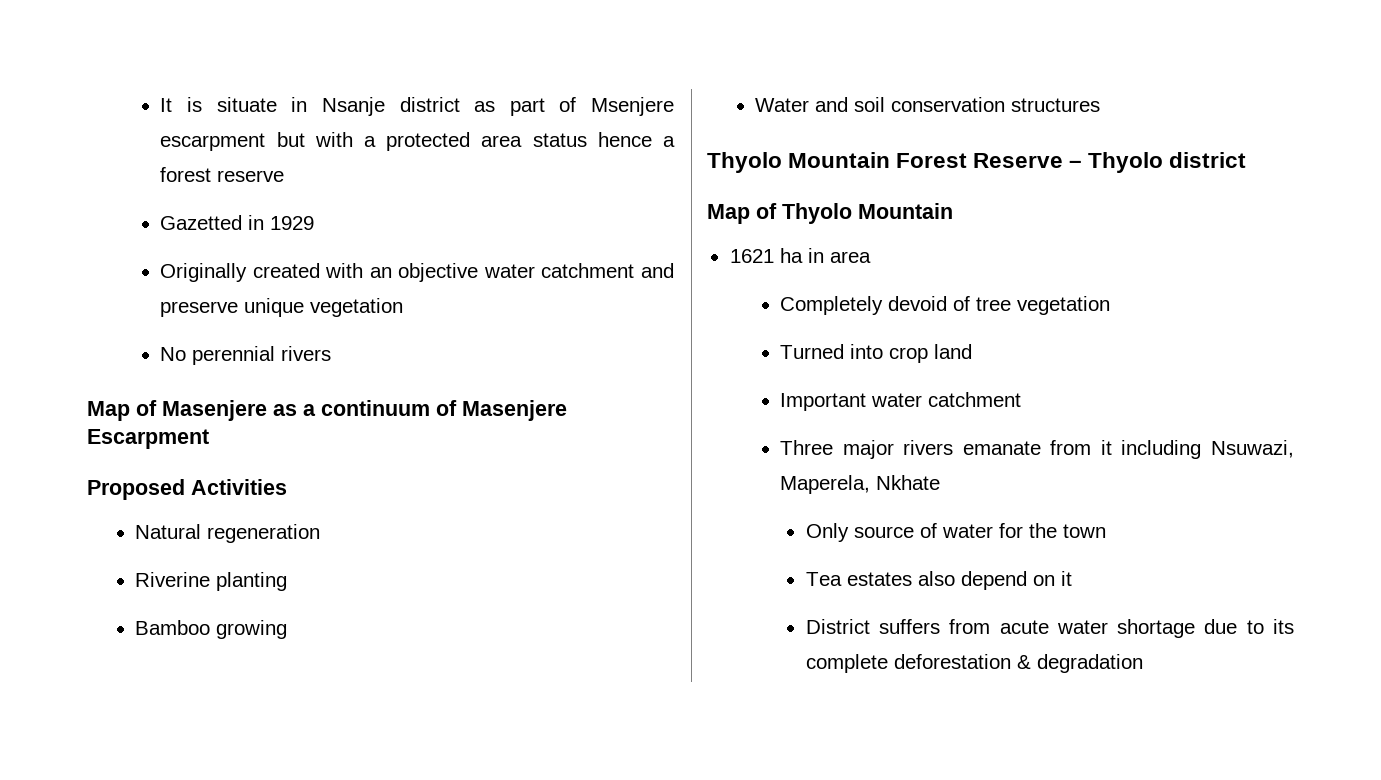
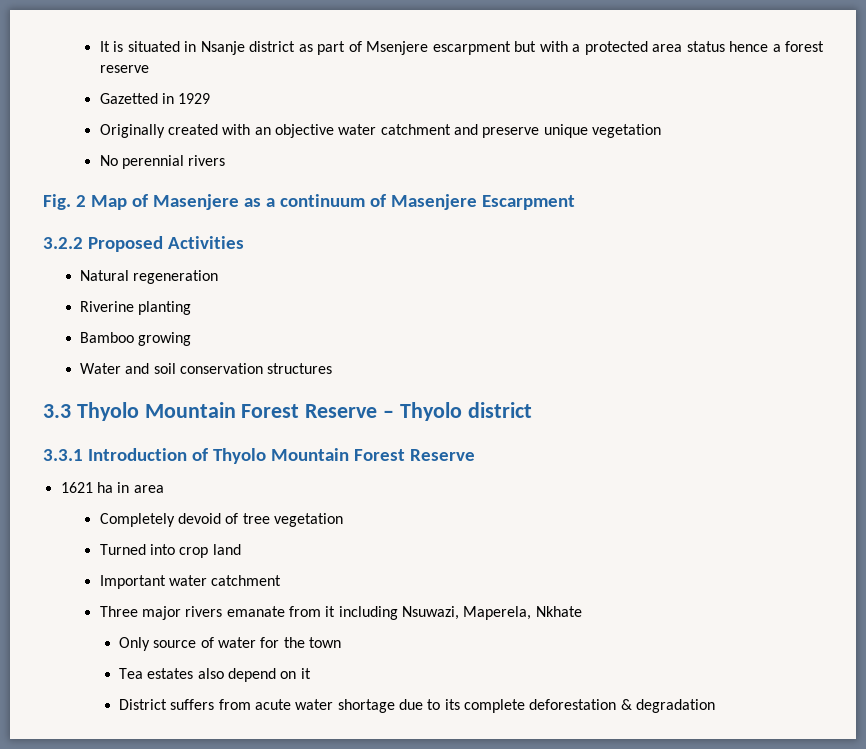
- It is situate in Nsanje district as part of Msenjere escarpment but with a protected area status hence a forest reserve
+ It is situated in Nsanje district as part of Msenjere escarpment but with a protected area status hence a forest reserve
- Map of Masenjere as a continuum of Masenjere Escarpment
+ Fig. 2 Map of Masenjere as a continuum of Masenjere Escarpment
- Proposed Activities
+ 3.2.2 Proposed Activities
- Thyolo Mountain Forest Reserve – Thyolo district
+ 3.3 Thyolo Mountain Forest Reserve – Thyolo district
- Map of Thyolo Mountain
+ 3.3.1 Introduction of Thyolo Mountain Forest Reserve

--

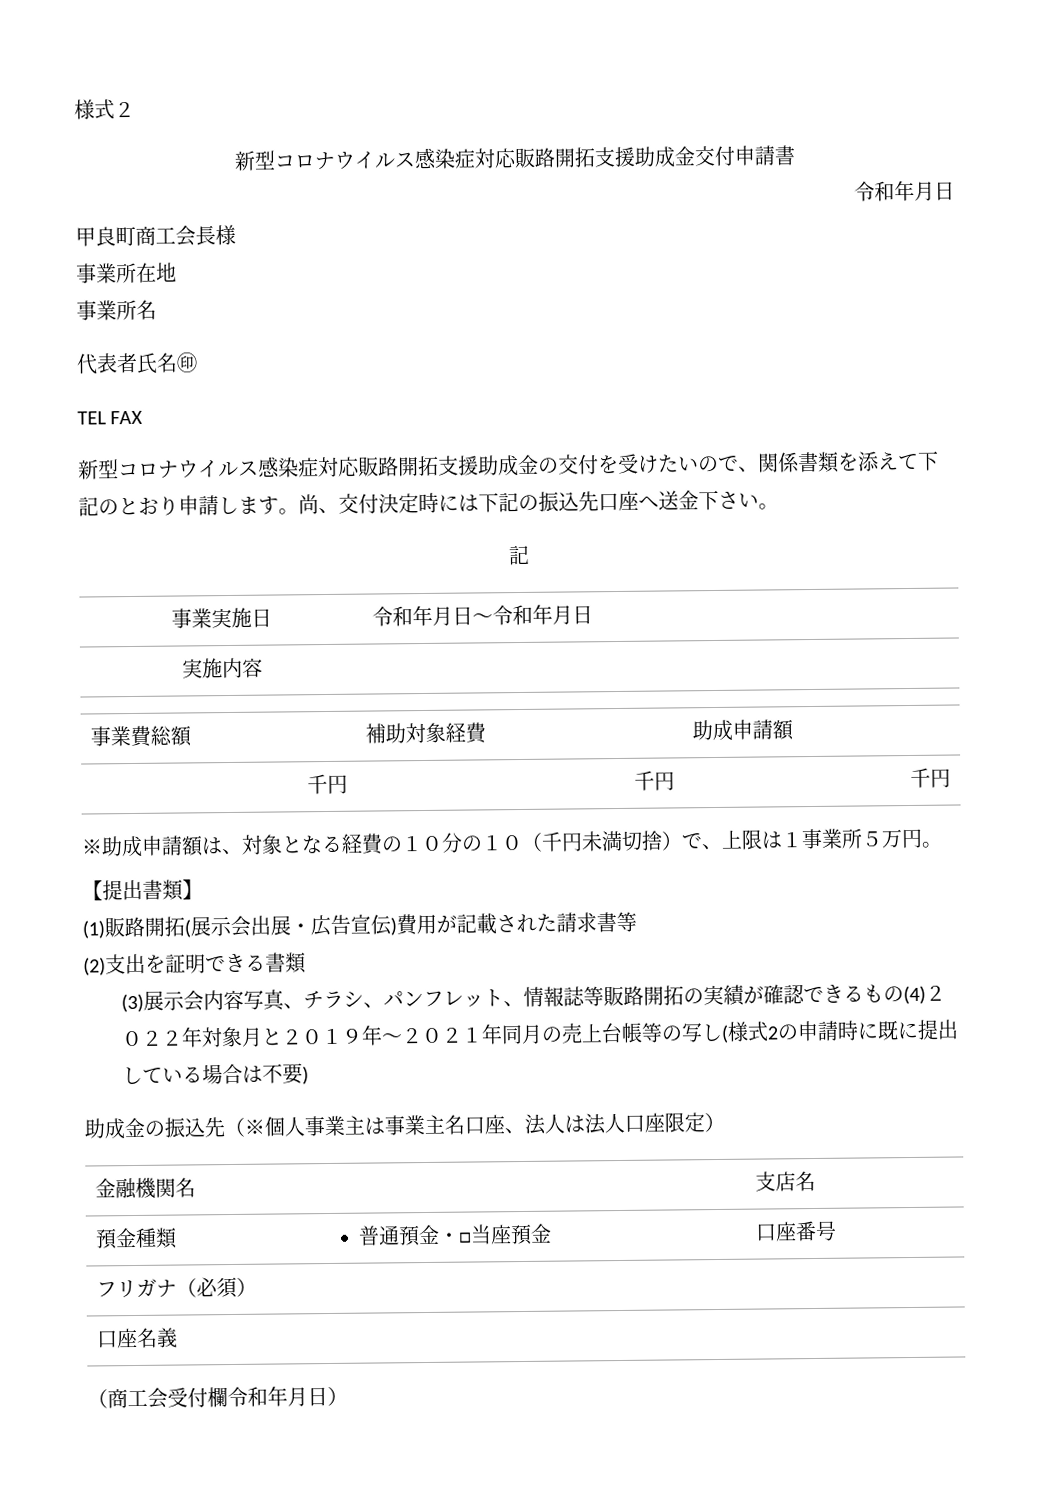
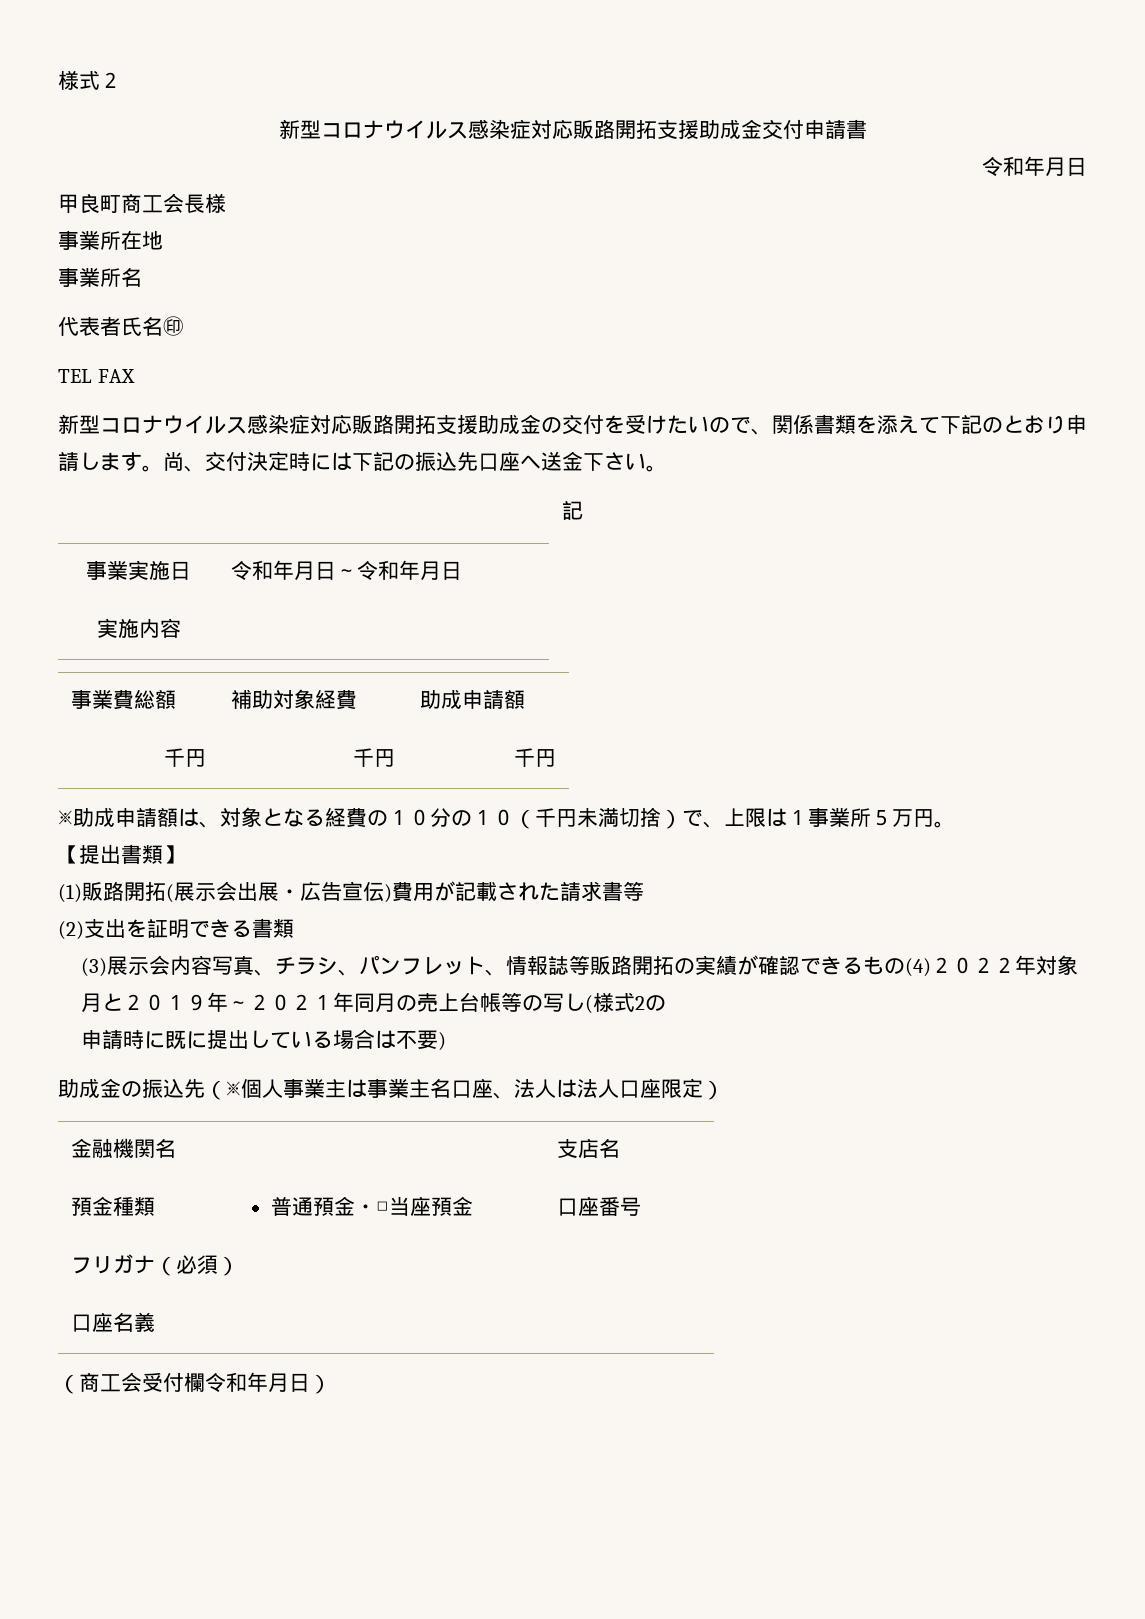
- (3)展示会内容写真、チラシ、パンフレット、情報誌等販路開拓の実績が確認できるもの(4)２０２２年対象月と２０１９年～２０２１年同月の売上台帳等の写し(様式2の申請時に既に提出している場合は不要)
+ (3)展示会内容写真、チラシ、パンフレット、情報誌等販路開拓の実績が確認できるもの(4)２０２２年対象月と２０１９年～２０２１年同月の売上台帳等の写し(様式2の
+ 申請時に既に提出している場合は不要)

...

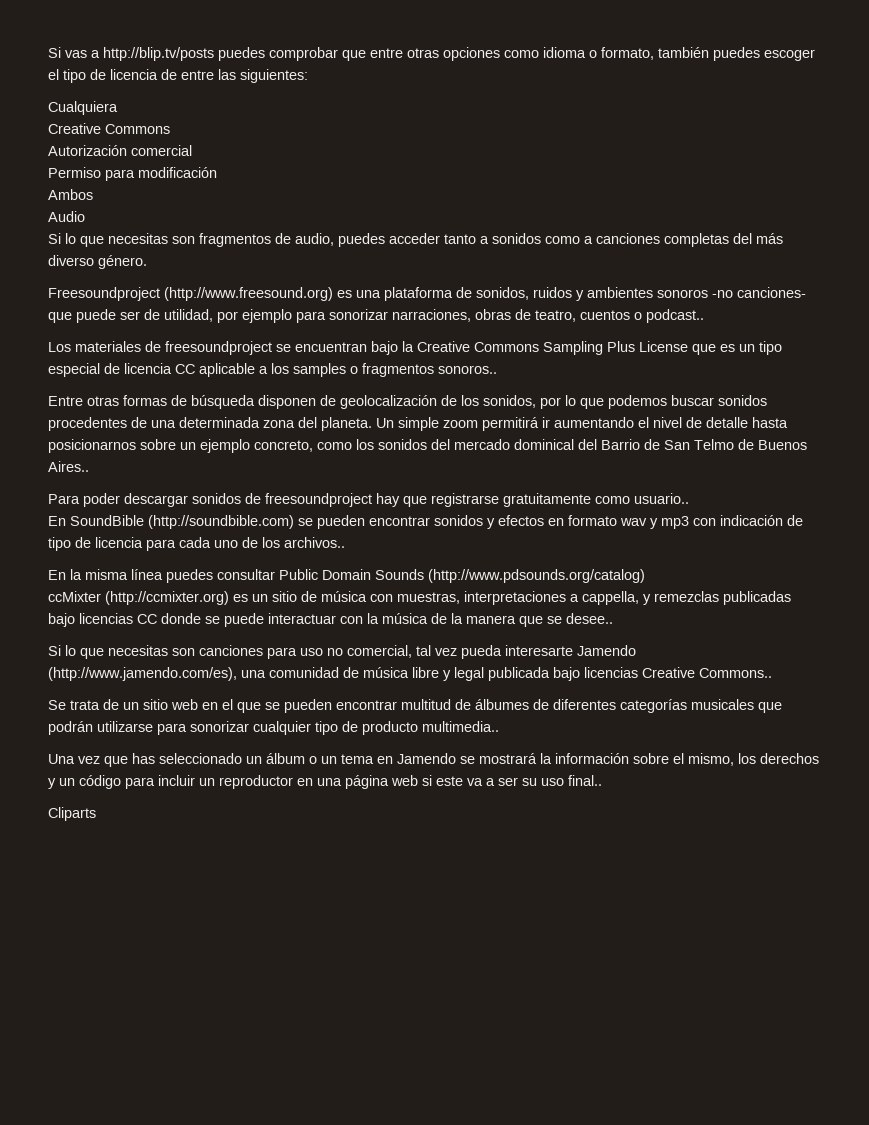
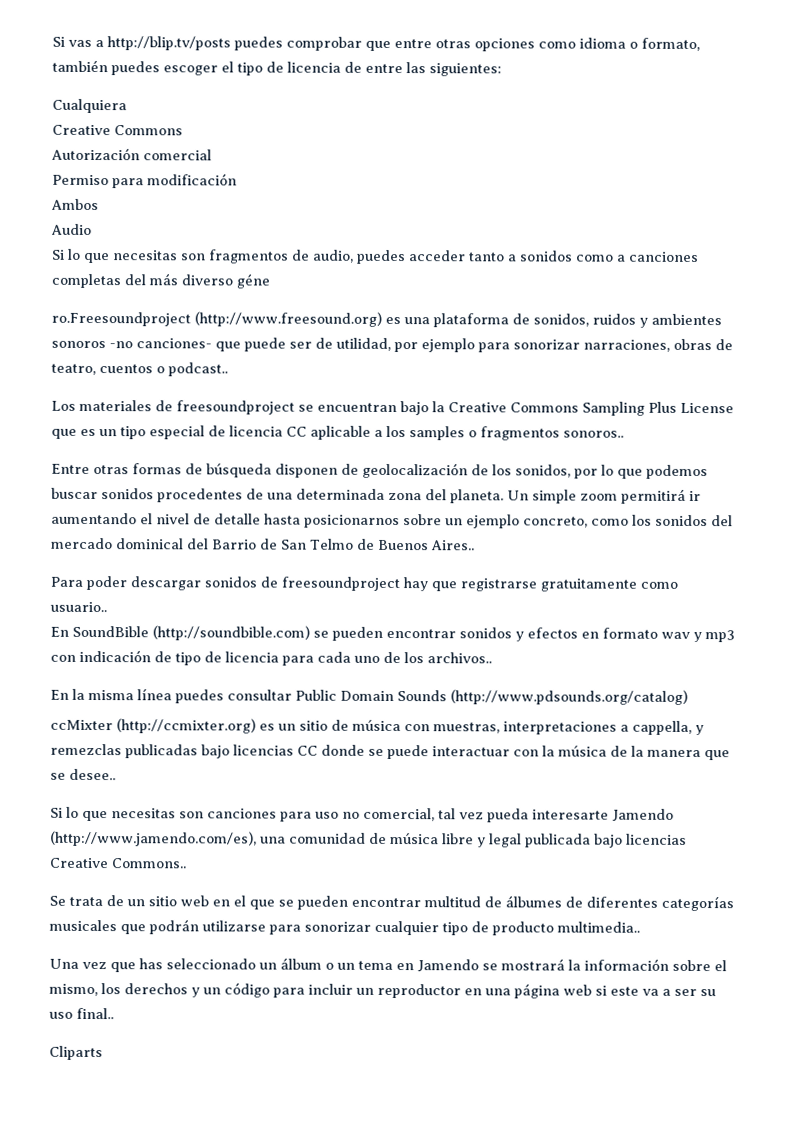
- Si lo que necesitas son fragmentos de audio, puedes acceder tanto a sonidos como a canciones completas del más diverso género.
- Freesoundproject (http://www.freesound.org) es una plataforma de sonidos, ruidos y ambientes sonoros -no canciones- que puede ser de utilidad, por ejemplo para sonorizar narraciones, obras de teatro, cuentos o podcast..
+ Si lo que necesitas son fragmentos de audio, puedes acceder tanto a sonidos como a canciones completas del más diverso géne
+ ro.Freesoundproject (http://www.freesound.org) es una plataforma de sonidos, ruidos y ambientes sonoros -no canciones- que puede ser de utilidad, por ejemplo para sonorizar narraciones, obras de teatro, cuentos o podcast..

### Prompt
What you return must be the lines above that run from the line with "- Freesoundproject (http://www.freesound.org)" to the line with "ro.Freesoundproject (http://www.freesound.org) es", inclusive, each copied exactly.

### Problem solution
- Freesoundproject (http://www.freesound.org) es una plataforma de sonidos, ruidos y ambientes sonoros -no canciones- que puede ser de utilidad, por ejemplo para sonorizar narraciones, obras de teatro, cuentos o podcast..
+ Si lo que necesitas son fragmentos de audio, puedes acceder tanto a sonidos como a canciones completas del más diverso géne
+ ro.Freesoundproject (http://www.freesound.org) es una plataforma de sonidos, ruidos y ambientes sonoros -no canciones- que puede ser de utilidad, por ejemplo para sonorizar narraciones, obras de teatro, cuentos o podcast..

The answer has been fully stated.